TIO: assumed duration of continuing to use the bot for reusers (months): On this point we are operating in the absence of data, so the duration has been estimated as anywhere between 2 weeks (pessimistic) through to 1 year (optimistic; although there is no in-principle reason why the benefits could not persist for longer). The central assumption of 3 months was chosen as a rounded geometric mean of the optimistic and pessimistic scenarios.
TIO: no of happiness-point-years: Calculated as the proportion of users who single users x the duration of impact for a single usage + proportion of users who reusers x duration of continuing to use the bot. This includes the assumption that if someone is a multiple user, then the happiness improvement persists throughout the duration of their reuse period. This is a generous assumption (although no more generous than the assumption being made in the benchmark). On the other hand, the reusers are assumed to have the same happiness improvement as single users, which is a very harsh assumption given that users have varied reactions to the bot, and those who are least keen on the bot seem less likely to reuse it.
TIO: cost per happiness-point-year: Calc
Decision criterion: Should we fund TIO? In the row in yellow labelled “Should we fund TIO?” there is a formula which determines whether the answer is “Yes”, “No”, or “Tentative yes”. Tentative yes is chosen if the two cost-effectiveness figures are close to each other, which is defined (somewhat arbitrarily) as being within a factor of 2 of each other. This is to reflect the fact that if the cost effectiveness comes out at a number close to the benchmark, then we should be nervous because the model depends on a number of assumptions.
(Note that the comparison here is against the standard StrongMinds intervention, not the StrongMinds chatbot.)
Optimistic and pessimistic assumptions:
I did not try to carefully calibrate the probabilities around the optimistic and pessimistic scenarios, however they are probably something like a 75%-90% confidence interval for each assumption.
Note further most of the assumptions are essentially independent of each other, meaning that a scenario as extreme as the optimistic or pessimistic scenario is much more severe than a 90% confidence interval if we are looking at the overall scenario.
Having said that, the main aim of including those scenarios was to highlight the fact that the model is based on a number of uncertain assumptions about the future, and specifically that the uncertainty is sufficient to make the difference between being close to the benchmark and being really quite far from the benchmark (in either direction)
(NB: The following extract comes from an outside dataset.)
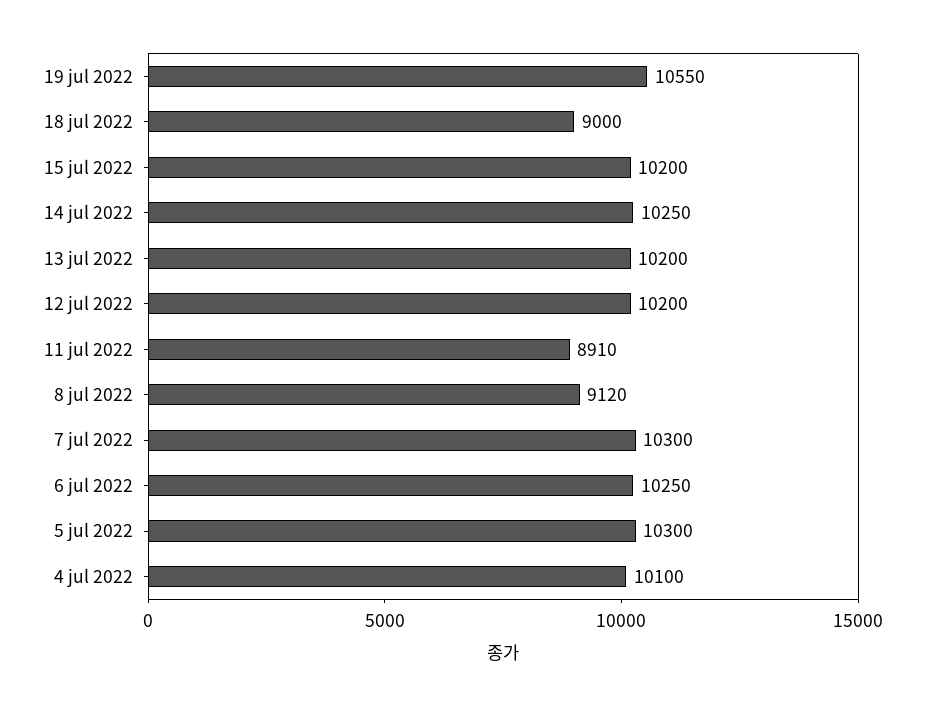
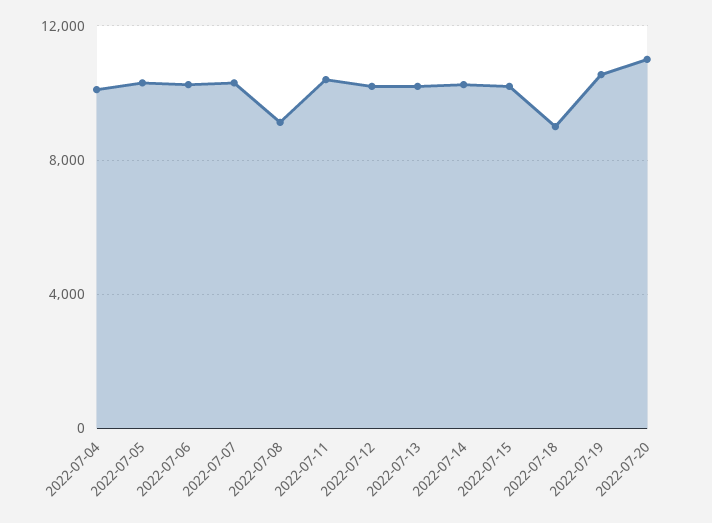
11 jul 2022: 8910 -> 10500
2022-07-20: none -> 11000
Appendix 4b: PHQ-9 to 1-10 conversion
This bot measures its effectiveness based on a scale from 1 to 10. The comparator (StrongMinds) uses a well-established standard metric, which is PHQ-9. PHQ-9 is described in more detail in a separate appendix.
The calculation used in the base scenario of the model is to take the 13-point movement in the 27-point PHQ-9 scale and simply rescale it.
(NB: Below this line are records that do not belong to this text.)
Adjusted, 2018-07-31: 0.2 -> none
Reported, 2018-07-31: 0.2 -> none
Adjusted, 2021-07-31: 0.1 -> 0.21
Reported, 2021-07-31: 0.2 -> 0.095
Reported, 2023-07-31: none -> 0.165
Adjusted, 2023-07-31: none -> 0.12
This is overly simplistic. As can be seen from the separate appendix about PHQ-9, PHQ-9 assesses several very different things, and is constructed in a different way, so a straight rescaling isn’t likely to constitute an effective translation between the two measures.
To take another data point, this post by Michael Plant of the Happier Lives Institute suggests that the effect of curing someone’s depression appears to be 0.72 on a 1-10 scale, using data that come from Clark et al. The chatbot cost-effectiveness model includes an alternative scenario which uses this conversion between different impact scales, and it suggests that the chatbot (TIO) outperforms the benchmark by quite a substantial benchmark under this assumption.
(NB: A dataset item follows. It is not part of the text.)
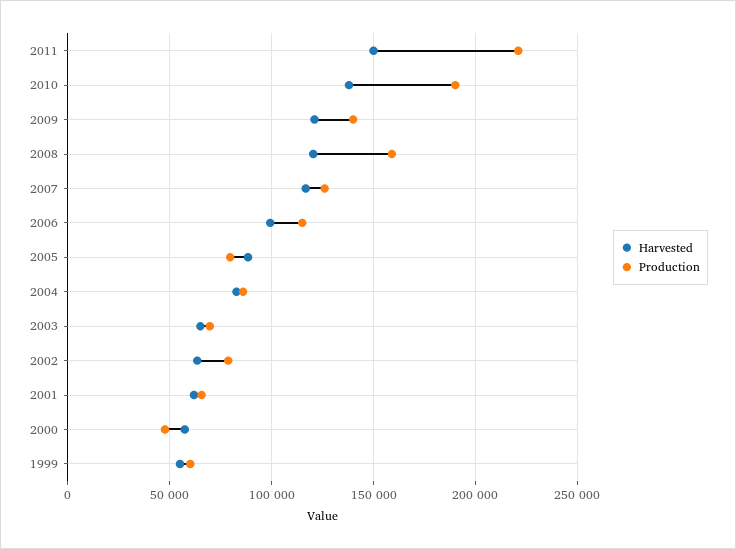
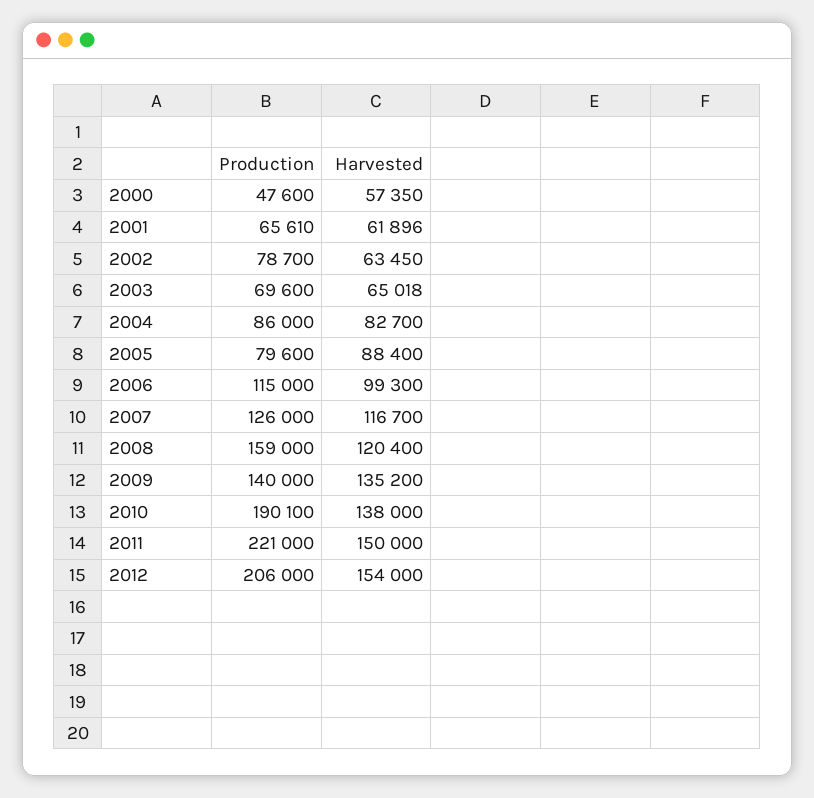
Harvested, 2009: 120000 -> 135200
Harvested, 1999: 55000 -> none
Production, 1999: 60000 -> none
Production, 2012: none -> 206000
Harvested, 2012: none -> 154000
To a certain extent this may seem worrying—the output figures move quite considerably in response to an uncertain assumption. However I believe I have used a fairly conservative assumption in the base scenario, which may give us some comfort.
Appendix 4c: Time conversion
The cost-effectiveness model compares interventions with different durations.
Let’s assume that a hypothetical short term intervention improves user wellbeing for 1 day (say).
Let’s assume that a hypothetical long term intervention improves user wellbeing for one year (say)
And assume that the extent of the wellbeing improvement is the same
Should we say that the intervention which lasts 365 times as long is 365 times more valuable? (let’s call this the time-smoothing assumption)
I raised a question about this on the Effective Altruism, Mental Health, and Happiness facebook group. (I suspect you may need to be a member of the group to read it.) It raised some discussion, but no conclusive answers.
In the cost-effectiveness model I’ve used what I call the time-smoothing assumption.
It’s possible that the time-smoothing assumption is too harsh on the bot (or equivalently too generous to the longer-term intervention). After all, if someone’s depression is improved after the StrongMinds intervention, it seems unrealistic to believe that the patient’s wellbeing will be consistently, uninterruptedly improved for a year. That said, it also seems unrealistic to believe that the chatbot will *always* cause the user to feel *consistently* better for a full day (or whichever assumption we are using), however in a short time period there is less scope for variance.
The cost-effectiveness model includes an alternative scenario which explores this by applying a somewhat arbitrarily chosen factor of 2 to reflect the possibility that the time-smoothing assumption used in the base case is too harsh on TIO.
However my overall conclusion on this section is that the topic is difficult, and remains, to my mind, an area of uncertainty.
Appendix 4d: “Support from google” scenario
The cost-effectiveness model includes a “Support from Google” scenario
At the last general meeting of the chatbot team, it was suggested that Google may be willing to support a project such as this, and specifically that this sort of project would appeal to Google sufficiently that they might be willing to support the project above and beyond their existing google for nonprofits programme. I have not done any work to verify whether this is realistic.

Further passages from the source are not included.